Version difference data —
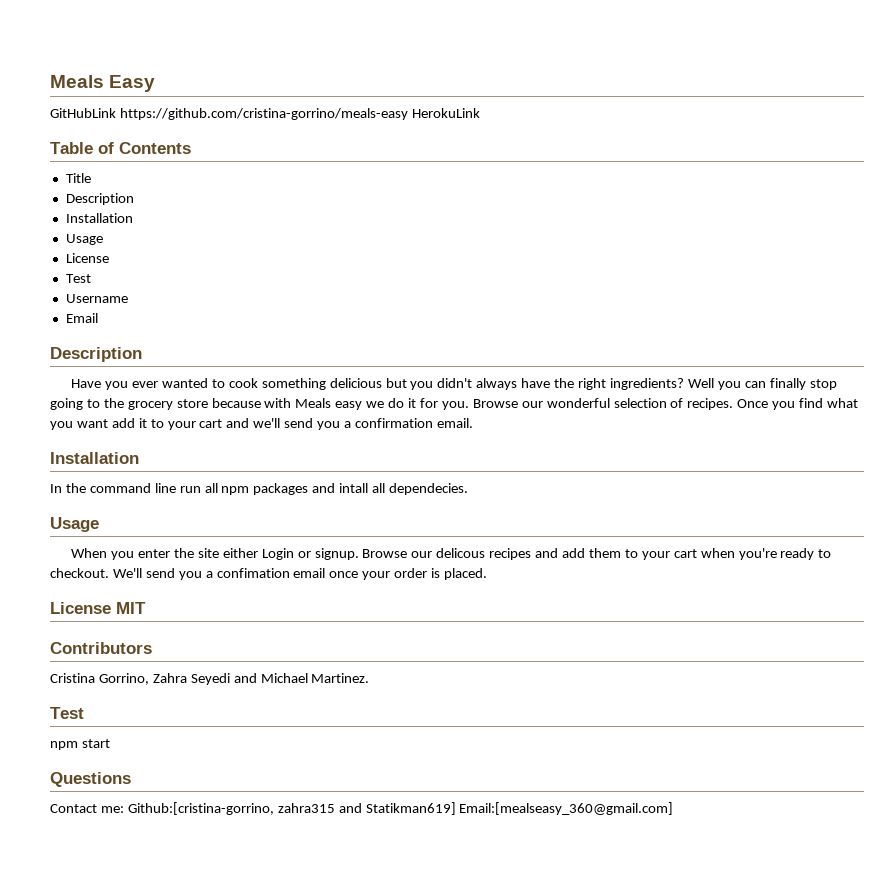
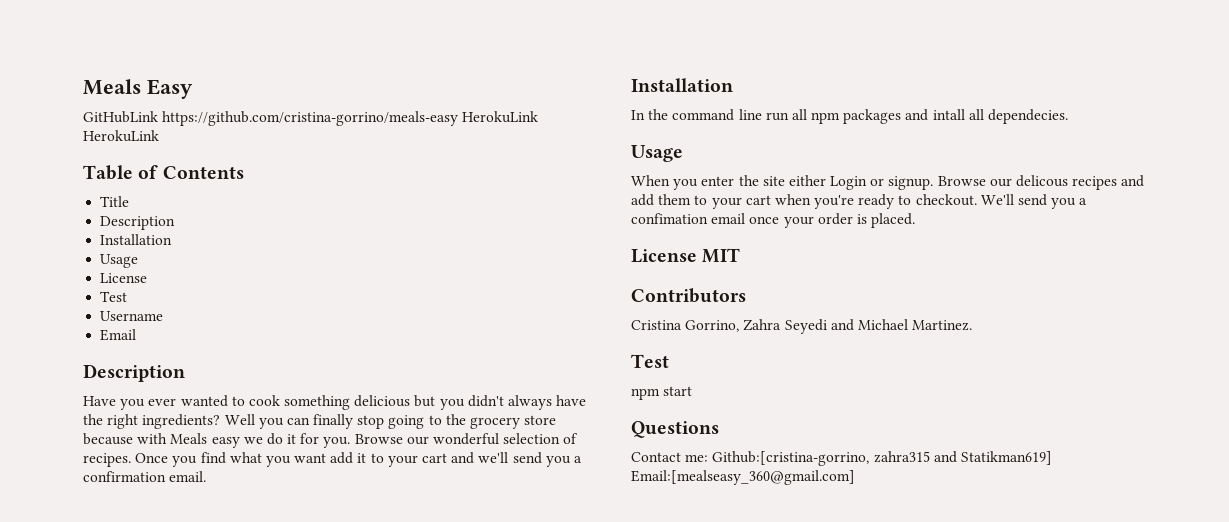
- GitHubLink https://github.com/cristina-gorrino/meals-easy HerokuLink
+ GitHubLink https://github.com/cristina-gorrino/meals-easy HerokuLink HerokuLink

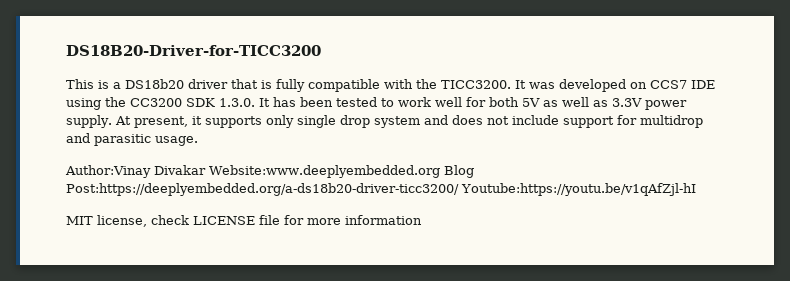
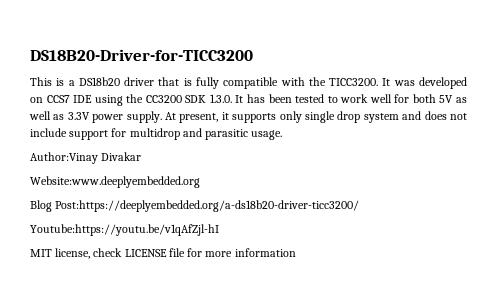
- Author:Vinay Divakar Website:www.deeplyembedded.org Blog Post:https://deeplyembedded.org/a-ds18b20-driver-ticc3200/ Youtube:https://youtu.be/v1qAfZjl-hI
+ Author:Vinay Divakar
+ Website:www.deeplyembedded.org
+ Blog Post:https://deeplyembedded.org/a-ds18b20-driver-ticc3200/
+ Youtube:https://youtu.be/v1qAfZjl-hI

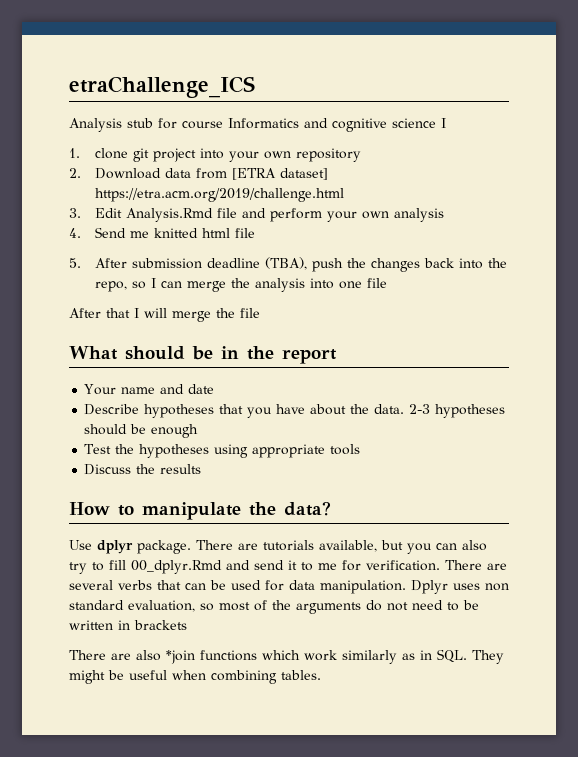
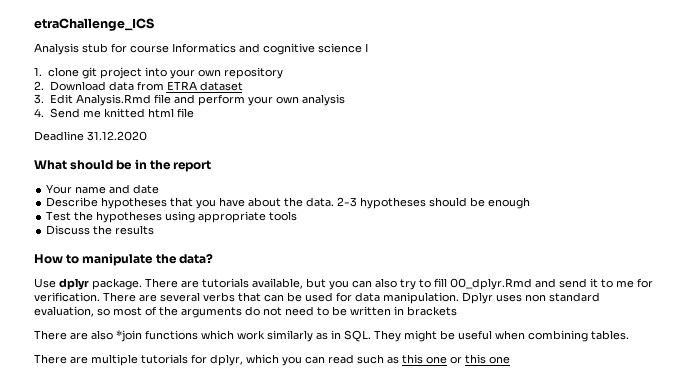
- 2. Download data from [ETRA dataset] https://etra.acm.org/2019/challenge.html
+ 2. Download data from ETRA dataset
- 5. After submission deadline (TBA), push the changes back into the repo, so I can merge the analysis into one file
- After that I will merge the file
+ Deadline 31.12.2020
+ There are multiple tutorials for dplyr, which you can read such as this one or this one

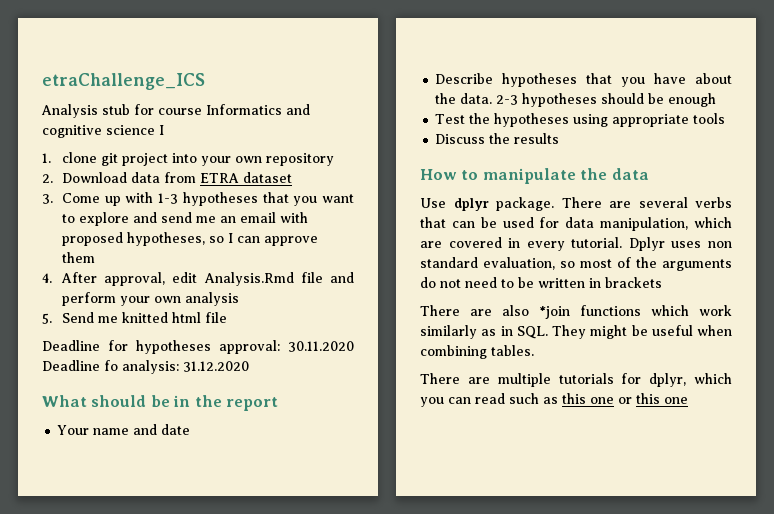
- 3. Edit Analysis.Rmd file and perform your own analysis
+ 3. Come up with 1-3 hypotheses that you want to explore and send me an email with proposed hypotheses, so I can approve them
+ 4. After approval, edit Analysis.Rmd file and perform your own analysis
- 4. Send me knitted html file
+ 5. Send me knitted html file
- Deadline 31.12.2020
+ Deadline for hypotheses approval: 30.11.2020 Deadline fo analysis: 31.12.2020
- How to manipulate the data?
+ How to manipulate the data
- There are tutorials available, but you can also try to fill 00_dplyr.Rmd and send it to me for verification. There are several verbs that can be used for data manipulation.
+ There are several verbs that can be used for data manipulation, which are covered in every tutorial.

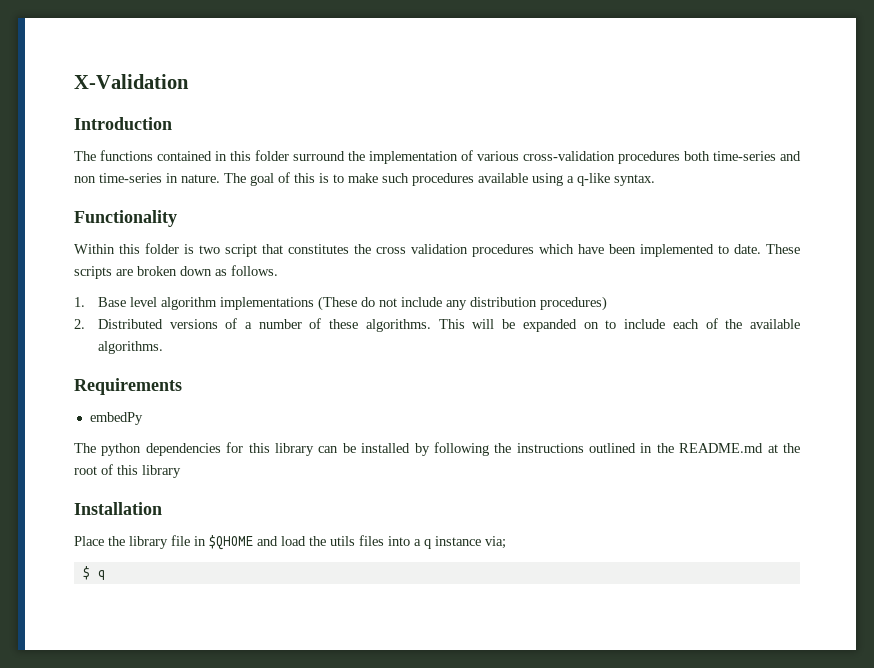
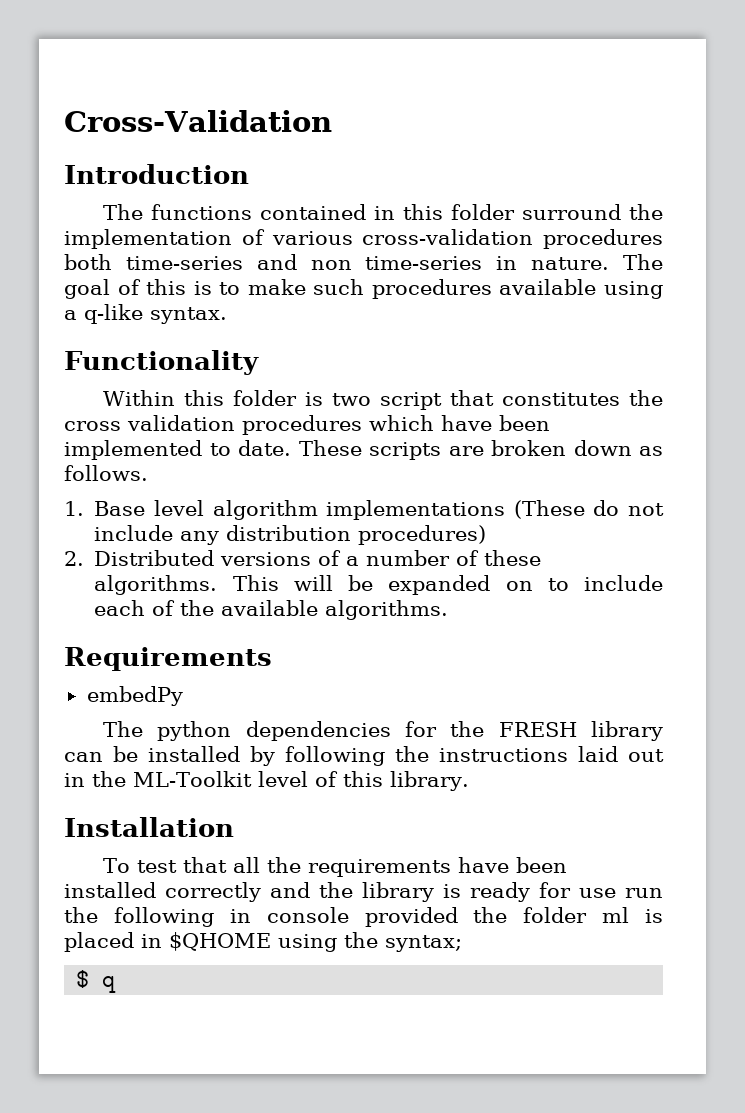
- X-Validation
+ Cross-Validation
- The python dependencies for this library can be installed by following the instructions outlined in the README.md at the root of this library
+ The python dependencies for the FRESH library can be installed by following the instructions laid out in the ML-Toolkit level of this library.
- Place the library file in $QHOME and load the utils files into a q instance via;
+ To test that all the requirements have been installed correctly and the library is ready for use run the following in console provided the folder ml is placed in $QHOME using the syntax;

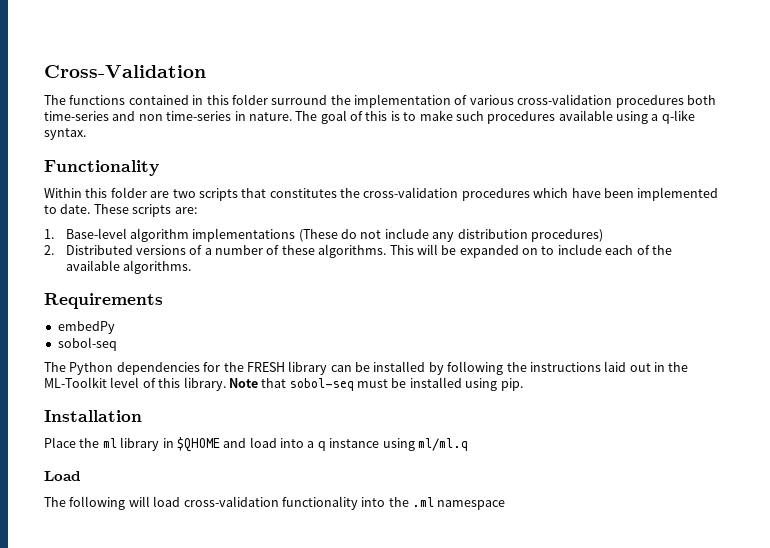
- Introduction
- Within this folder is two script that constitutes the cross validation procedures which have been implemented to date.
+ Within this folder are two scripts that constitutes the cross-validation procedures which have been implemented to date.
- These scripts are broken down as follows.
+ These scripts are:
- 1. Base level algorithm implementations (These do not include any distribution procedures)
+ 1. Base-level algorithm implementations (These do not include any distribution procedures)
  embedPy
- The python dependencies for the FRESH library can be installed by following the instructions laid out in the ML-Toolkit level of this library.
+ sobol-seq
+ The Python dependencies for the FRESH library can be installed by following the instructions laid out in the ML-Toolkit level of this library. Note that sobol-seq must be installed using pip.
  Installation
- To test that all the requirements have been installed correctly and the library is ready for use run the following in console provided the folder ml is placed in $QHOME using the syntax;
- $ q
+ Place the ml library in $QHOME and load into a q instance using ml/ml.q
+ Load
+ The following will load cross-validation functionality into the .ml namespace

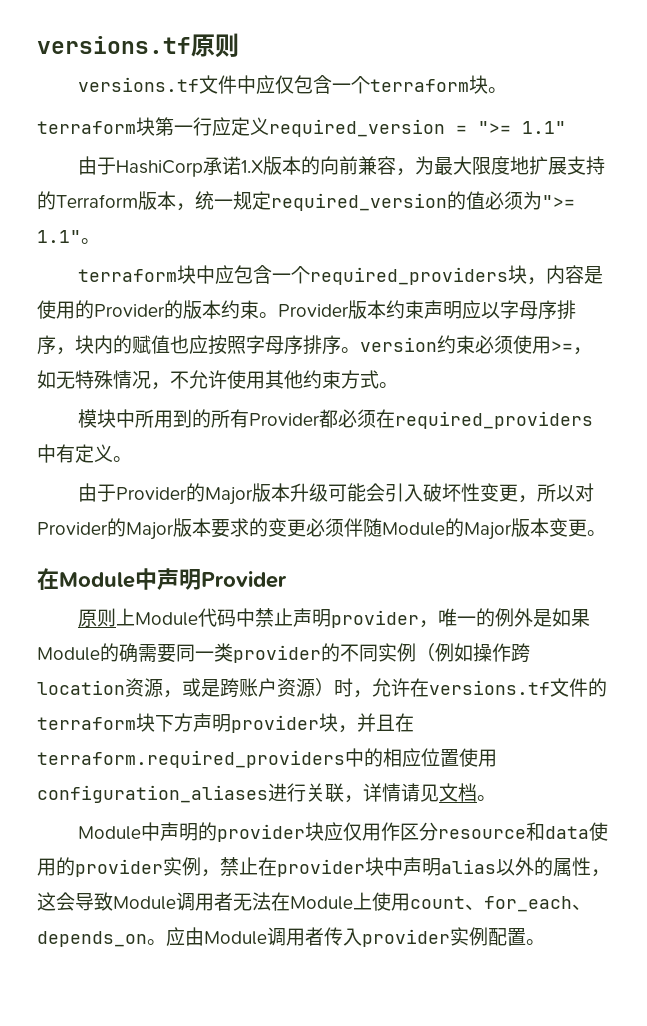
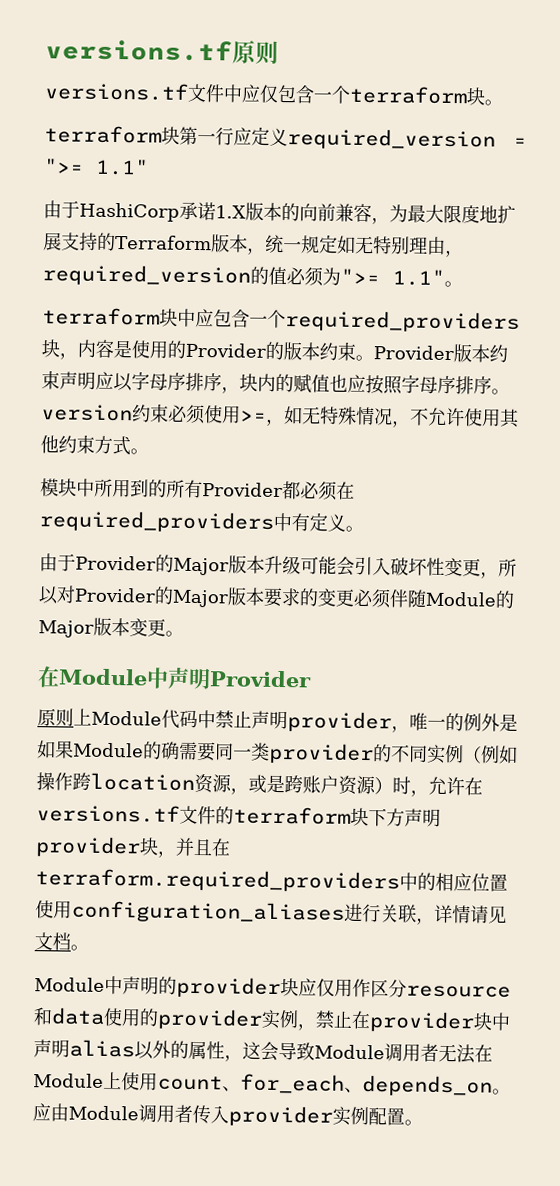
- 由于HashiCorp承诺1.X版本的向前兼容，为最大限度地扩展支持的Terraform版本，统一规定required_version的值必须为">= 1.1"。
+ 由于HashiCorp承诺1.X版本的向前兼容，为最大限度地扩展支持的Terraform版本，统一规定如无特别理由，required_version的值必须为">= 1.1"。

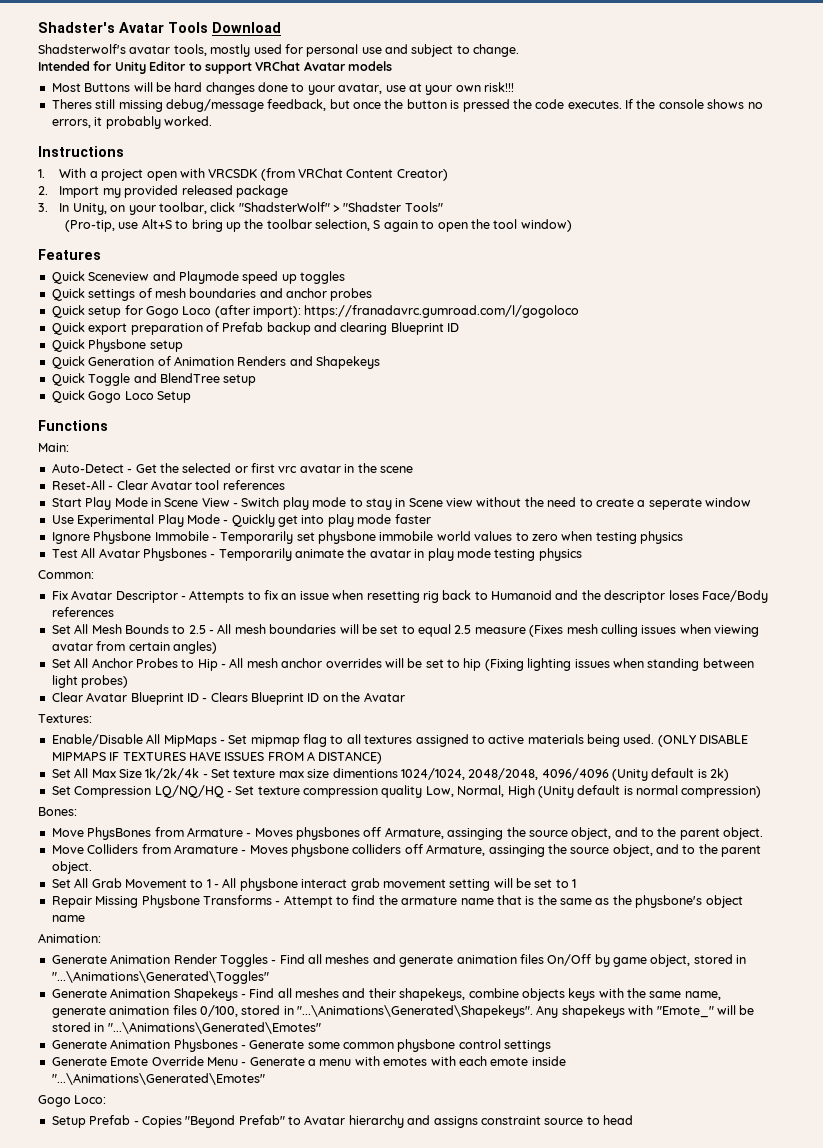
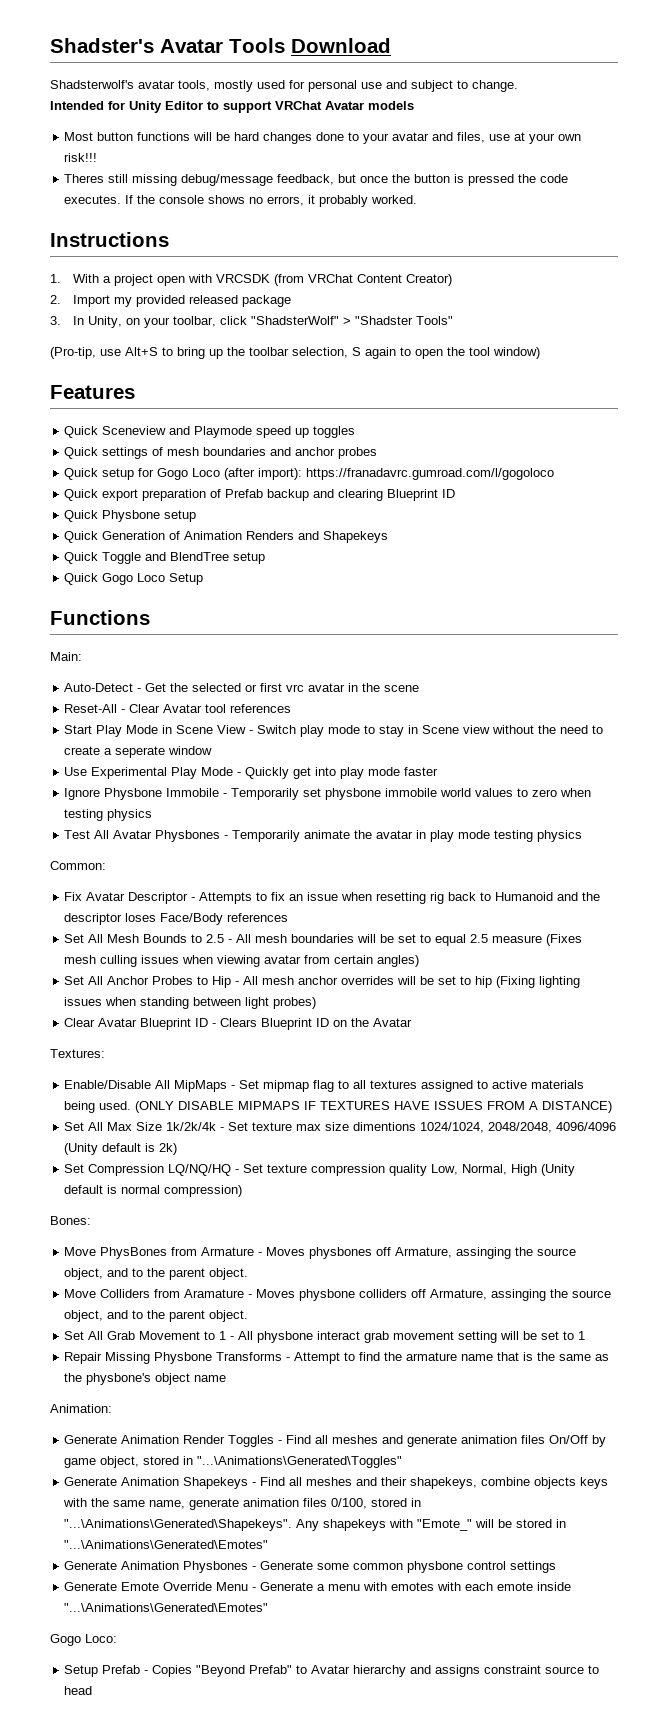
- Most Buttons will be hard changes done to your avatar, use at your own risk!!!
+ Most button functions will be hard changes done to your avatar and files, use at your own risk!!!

Work required —
Go through the records and work out how many lines contain the string "placed". The answer should be that number alone.

Exercise result —
2